9. in den Naturzonen A und B noch bestehendes Nutzungsrecht an Naturgütern, wie Holz, Wasser, Steinen und Erden, langfristig abgelöst werden.

10. durch lenkende Maßnahmen des ruhenden und fließenden Verkehrs der für Naturschutz und Erholung gleichermaßen entscheidende Ruhecharakter der Landschaft erhalten und stärker ausgeprägt werden.

11. bei zulässigen baulichen Maßnahmen eine landschaftsgebundene und örtlich gewachsene Bauweise sowie bei Erweiterungen baulicher Anlagen ein angemessenes Verhältnis zum Altbestand eingehalten werden.

12. im Rahmen der Erholungsvorsorge ein Netz einheitlich gekennzeichneter Wege (Wanderwege, Radrouten, Bergpfade, Kletterzugänge) und Aussichtspunkte, das ein intensives Erleben von Natur und Landschaft ermöglicht und Beeinträchtigungen der Naturausstattung auf ein unumgängliches Maß beschränkt, dauerhaft unterhalten werden.

13. der Ruhecharakter gefördert werden, indem insbesondere in der Kernzone Naturschutz und Bergsport nach Maßgabe von § 14 Abs. 5 Satz 3 räumlich und zeitlich entflochten werden.

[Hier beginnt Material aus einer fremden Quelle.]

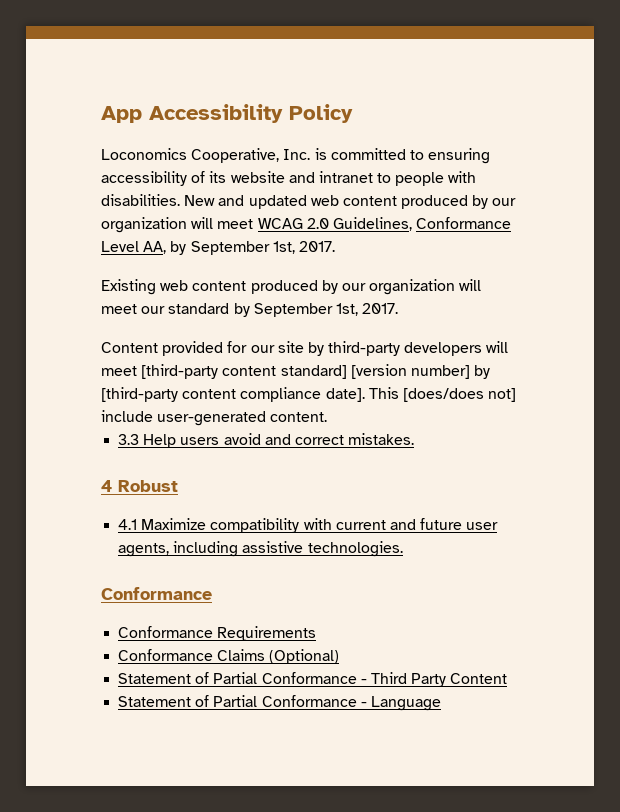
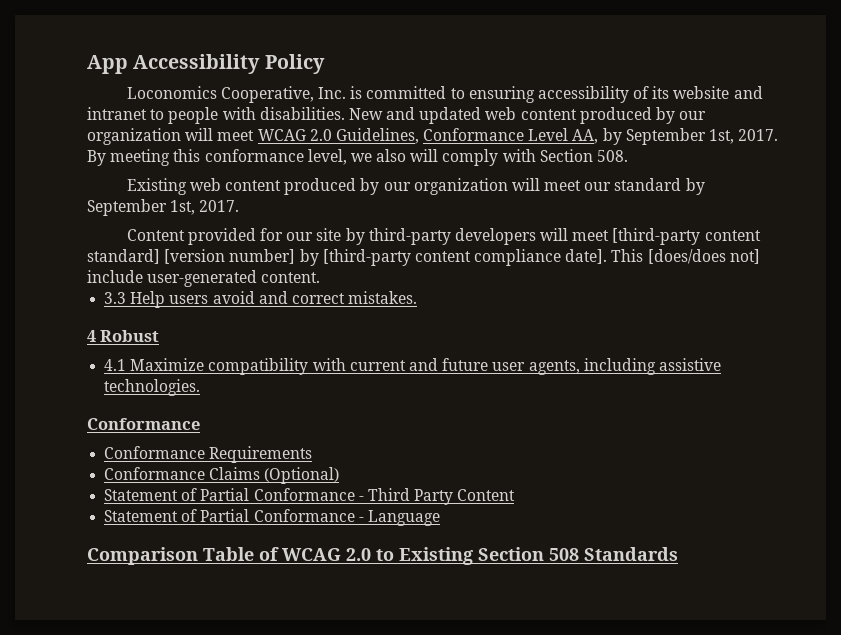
(335, 246) none -> [87,149,629,166] By meeting this conformance level, we also will comply with Section 508.
(441, 703) none -> [87,547,678,565] // Comparison Table of WCAG 2.0 to Existing Section 508 Standards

14. wissenschaftliche Beobachtung und Forschung vorrangig den Fragestellungen der weiteren Entwicklung des Nationalparkes und seiner Integration in die Region dienen. Ihre Ergebnisse sollen der Nationalparkverwaltung zur Erfüllung ihrer Aufgaben zur Verfügung stehen.

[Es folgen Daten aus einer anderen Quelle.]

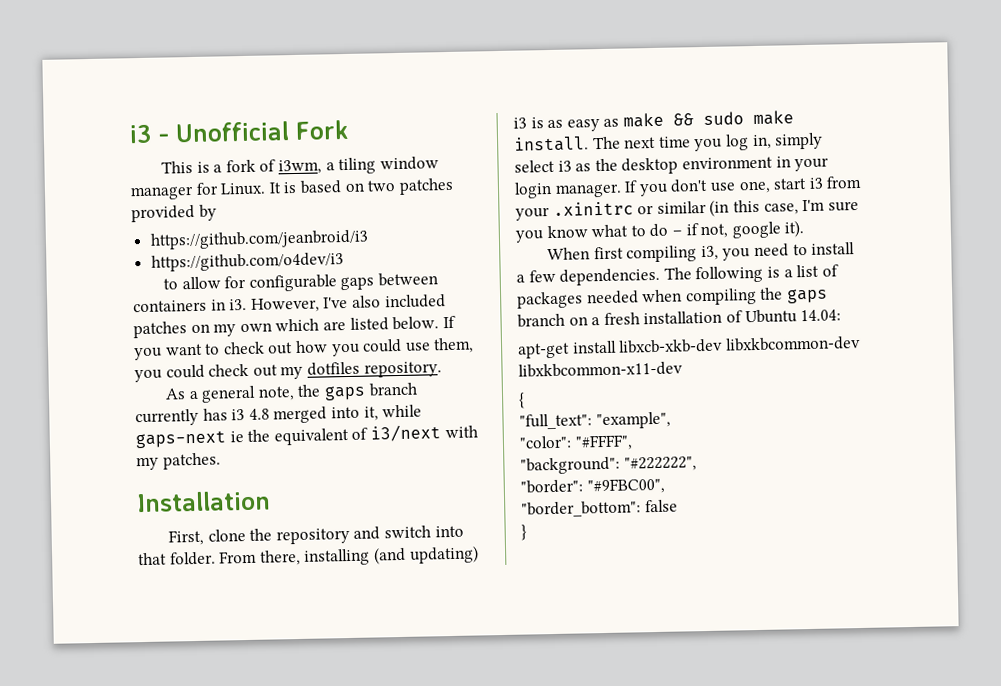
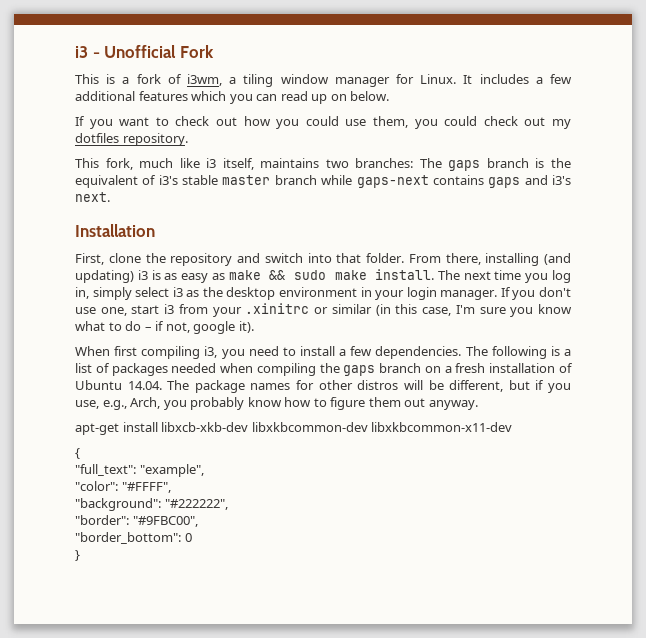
[283,177,454,195] [131,204,217,223] [149,229,369,250] [150,252,344,272] [162,272,438,292] [133,294,446,313] [133,316,440,339] is based on two patches provided by // https://github.com/jeanbroid/i3 // https://github.com/o4dev/i3 // to allow for configurable gaps between containers in i3. However, I've also included patches on my own which are listed below. -> [479,74,572,84] [75,91,390,104] includes a few additional features which you can read up on below. //
[164,382,418,403] [135,404,423,427] [135,424,478,449] [136,452,221,471] As a general note, the gaps branch currently has i3 4.8 merged into it, while gaps-next ie the equivalent of i3/next with my patches. -> [75,158,572,171] [75,175,571,188] [75,192,110,202] This fork, much like i3 itself, maintains two branches: The gaps branch is the equivalent of i3's stable master branch while gaps-next contains gaps and i3's next.
[800,309,842,322] 14.04: -> [127,380,572,393] [75,397,478,410] 14.04. The package names for other distros will be different, but if you use, e.g., Arch, you probably know how to figure them out anyway.
[644,499,678,513] false -> [184,533,192,542] 0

15. durch Informations- und Bildungsangebote sowie durch Besucherbetreuung die Umsetzung des Schutzzweckes nach § 3 unterstützt, bei der Bevölkerung Verständnis für ungestörte Naturabläufe und den Nationalpark geweckt und ein Beitrag zur allgemeinen Umweltbildung geleistet werden.

16. die Zusammenarbeit mit dem angrenzenden tschechischen Nationalpark Böhmische Schweiz und dem tschechischen Landschaftsschutzgebiet Elbsandsteingebirge gefördert werden.